CHICAGO -- Montgomery Ward & Co. is terminating its pension plan and using some of the surplus money to help it emerge from bankruptcy.

The move affects 30,000 Ward retirees and 22,000 current employees, Ward said.

Ward doesn't yet know how much money it will recapture from ending the plan, said Ward spokesman Chuck Knittle.

But given the size of Ward and the number of employees in the pension plan, it is probably millions of dollars and possibly, tens of millions, pension experts say.

The retirees are being offered the option of receiving an annuity from an insurance company equal to the value of the pension they were receiving or a lump-sum payout.

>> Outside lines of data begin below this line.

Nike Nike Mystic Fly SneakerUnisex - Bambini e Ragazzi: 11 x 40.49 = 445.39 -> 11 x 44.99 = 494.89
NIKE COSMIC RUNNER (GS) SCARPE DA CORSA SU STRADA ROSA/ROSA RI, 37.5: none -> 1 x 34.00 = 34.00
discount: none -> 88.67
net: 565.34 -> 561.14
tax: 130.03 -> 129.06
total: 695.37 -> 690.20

"No one is at risk," said Chuck Knittle, Ward spokesman.

But not everyone is happy with the strategy. William Farr, a Ward retiree who worked in the company's headquarters for 30 years, said he chose the lump-sum payment "because I no longer trust Montgomery Ward to do what is right. I'm quite disillusioned with them."

However, Chicago bankruptcy attorney Robert Fishman said any tinkering with pension plans is closely supervised by a government agency, the Pension Benefit Guaranty Corp., and bankruptcy judges.

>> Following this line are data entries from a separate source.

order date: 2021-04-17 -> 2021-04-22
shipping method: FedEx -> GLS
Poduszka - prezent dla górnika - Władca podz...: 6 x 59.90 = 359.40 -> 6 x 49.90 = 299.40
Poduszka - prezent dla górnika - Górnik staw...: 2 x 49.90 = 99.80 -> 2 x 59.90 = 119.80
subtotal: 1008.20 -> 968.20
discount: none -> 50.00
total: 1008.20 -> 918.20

In the past, it was too easy for bankrupt companies to throw retirees to the wolves to satisfy hungry creditors, Fishman said. But bankruptcy law was changed to help ensure that doesn't happen anymore, he said.

It makes sense that Ward would have an over-funded pension plan.

Companies typically invest contributions in such things as stocks, and the run-up in the stock market during the past several years has boosted the value of these investments beyond the conservative projection of actuaries, Fishman said.

Some 25 percent of the excess funding in the old pension plan will be used to fund a new plan for current employees, Knittle said.

A U.S. Bankruptcy Court judge in Delaware approved the pension plan termination last month.

Ward can use the money to make up for a potential shortfall in the amount it will be receiving for the sale of its headquarters property along the Chicago River.

The company had a $110 million contract to sell the property to a Virginia development firm. But that deal fell through.

Now Ward has a letter of intent to sell the property for $62 million to Centrum Properties Inc., a Chicago real estate development firm.

The new deal does not include Ward's headquarters tower and parking facility, which also were not included in the first deal.